WHAT THE TASK REQUIRES. Pick every line out of the entries below that has the string "Fermé", and copy it.

DATASET EXTRACT.
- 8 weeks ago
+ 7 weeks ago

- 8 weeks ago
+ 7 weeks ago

...

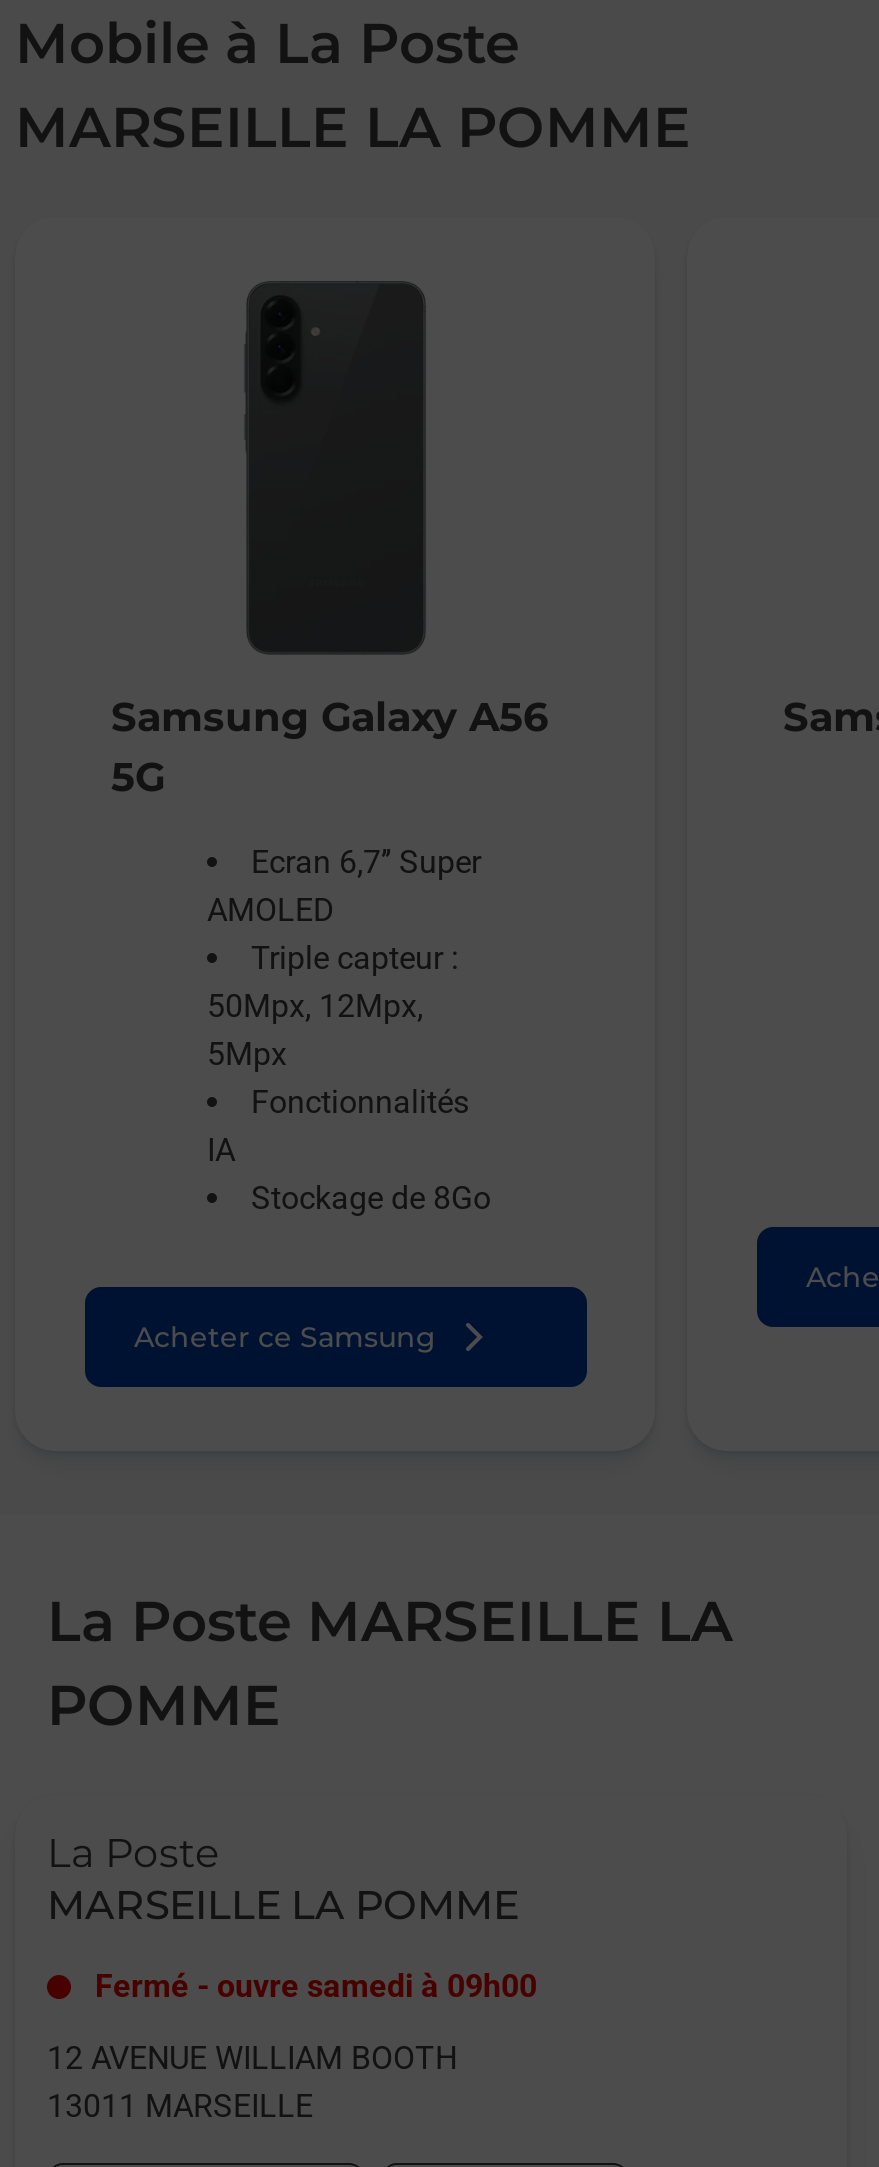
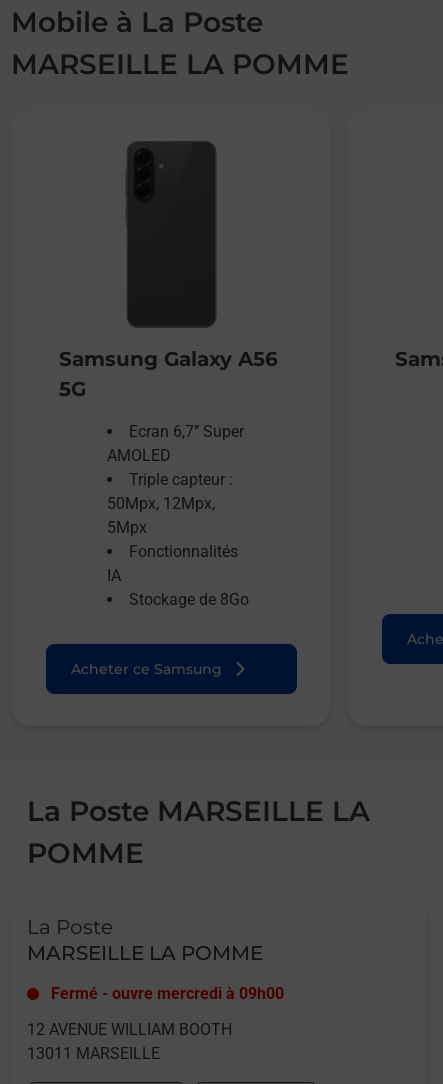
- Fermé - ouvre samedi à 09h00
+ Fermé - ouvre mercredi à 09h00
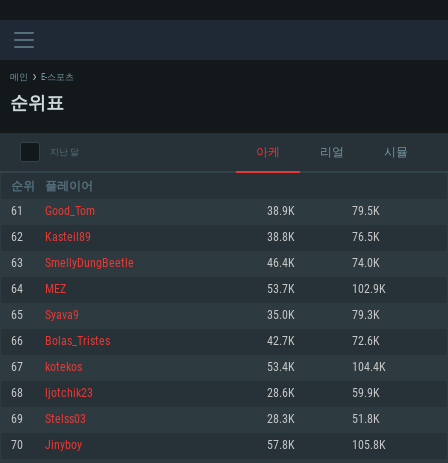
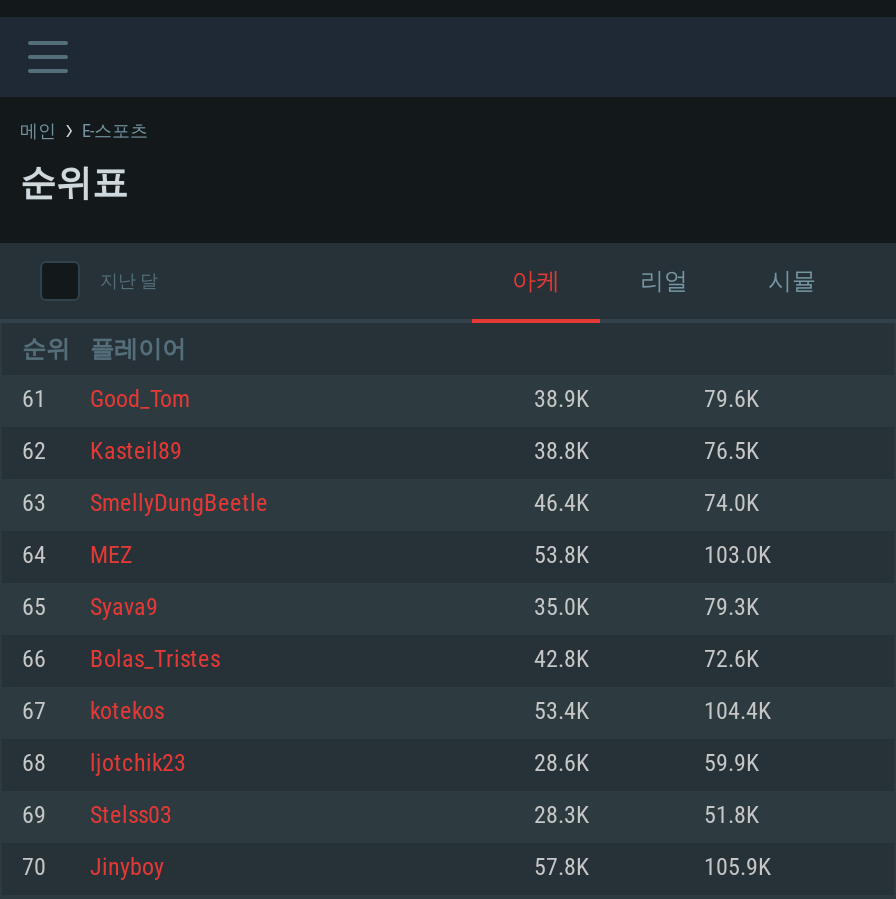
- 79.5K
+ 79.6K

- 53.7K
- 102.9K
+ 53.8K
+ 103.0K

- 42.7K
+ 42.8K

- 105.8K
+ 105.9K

EXPECTED OUTPUT.
- Fermé - ouvre samedi à 09h00
+ Fermé - ouvre mercredi à 09h00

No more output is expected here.